Activity
For the material that follows, list every line containing the word "来支持分区聚合操作".
======== Supplied entries
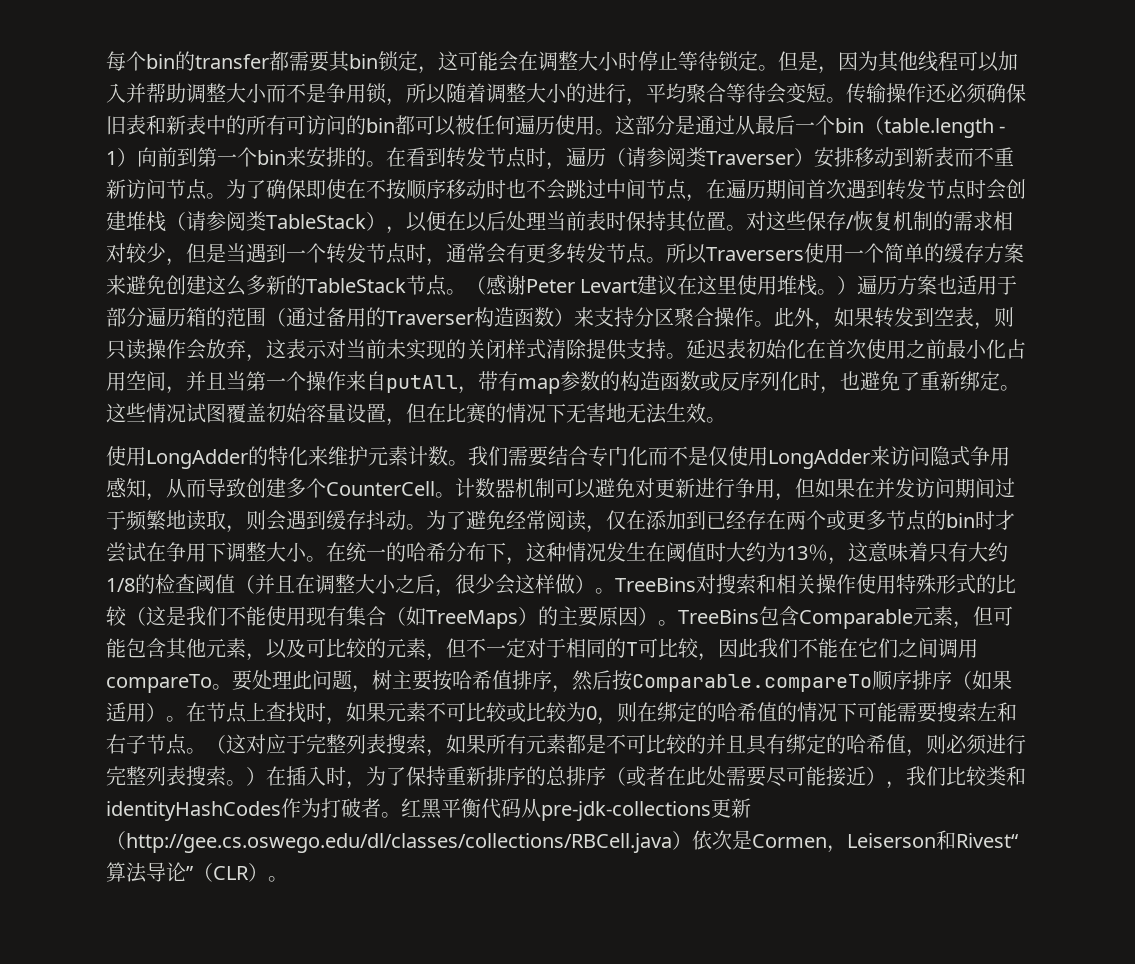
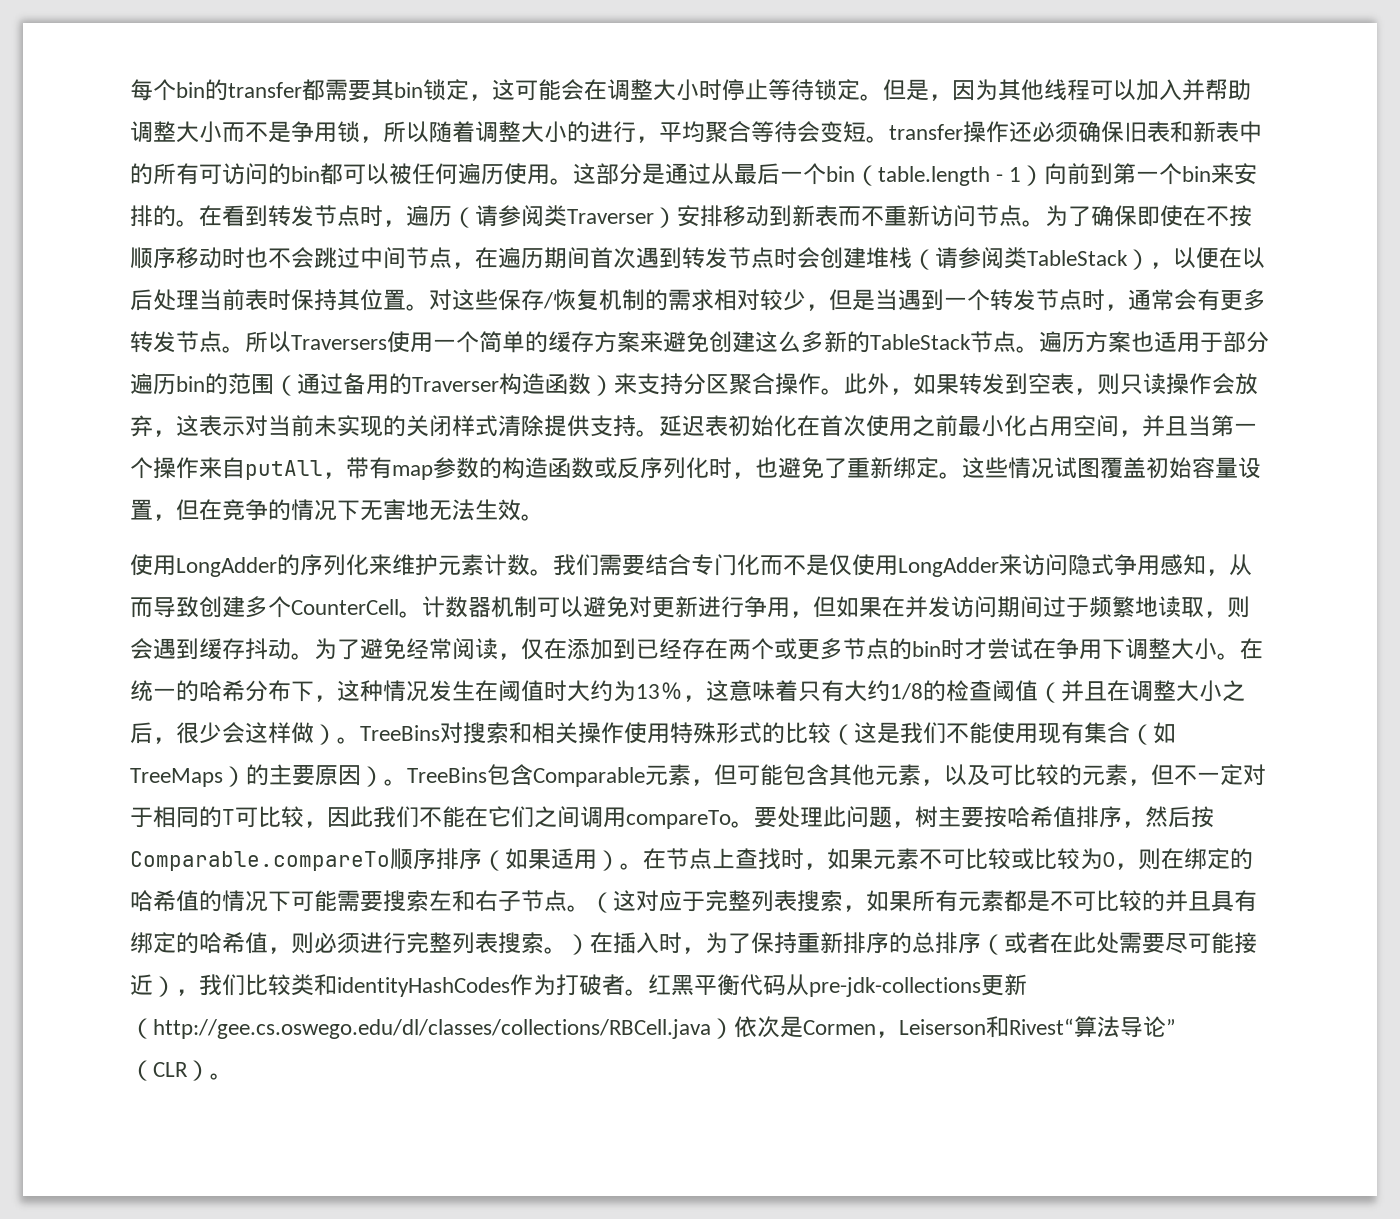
- 但是，因为其他线程可以加入并帮助调整大小而不是争用锁，所以随着调整大小的进行，平均聚合等待会变短。传输操作还必须确保旧表和新表中的所有可访问的bin都可以被任何遍历使用。
+ 但是，因为其他线程可以加入并帮助调整大小而不是争用锁，所以随着调整大小的进行，平均聚合等待会变短。transfer操作还必须确保旧表和新表中的所有可访问的bin都可以被任何遍历使用。
- （感谢Peter Levart建议在这里使用堆栈。）遍历方案也适用于部分遍历箱的范围（通过备用的Traverser构造函数）来支持分区聚合操作。
+ 遍历方案也适用于部分遍历bin的范围（通过备用的Traverser构造函数）来支持分区聚合操作。
- 这些情况试图覆盖初始容量设置，但在比赛的情况下无害地无法生效。
+ 这些情况试图覆盖初始容量设置，但在竞争的情况下无害地无法生效。
- 使用LongAdder的特化来维护元素计数。
+ 使用LongAdder的序列化来维护元素计数。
================
Solution to this task
- （感谢Peter Levart建议在这里使用堆栈。）遍历方案也适用于部分遍历箱的范围（通过备用的Traverser构造函数）来支持分区聚合操作。
+ 遍历方案也适用于部分遍历bin的范围（通过备用的Traverser构造函数）来支持分区聚合操作。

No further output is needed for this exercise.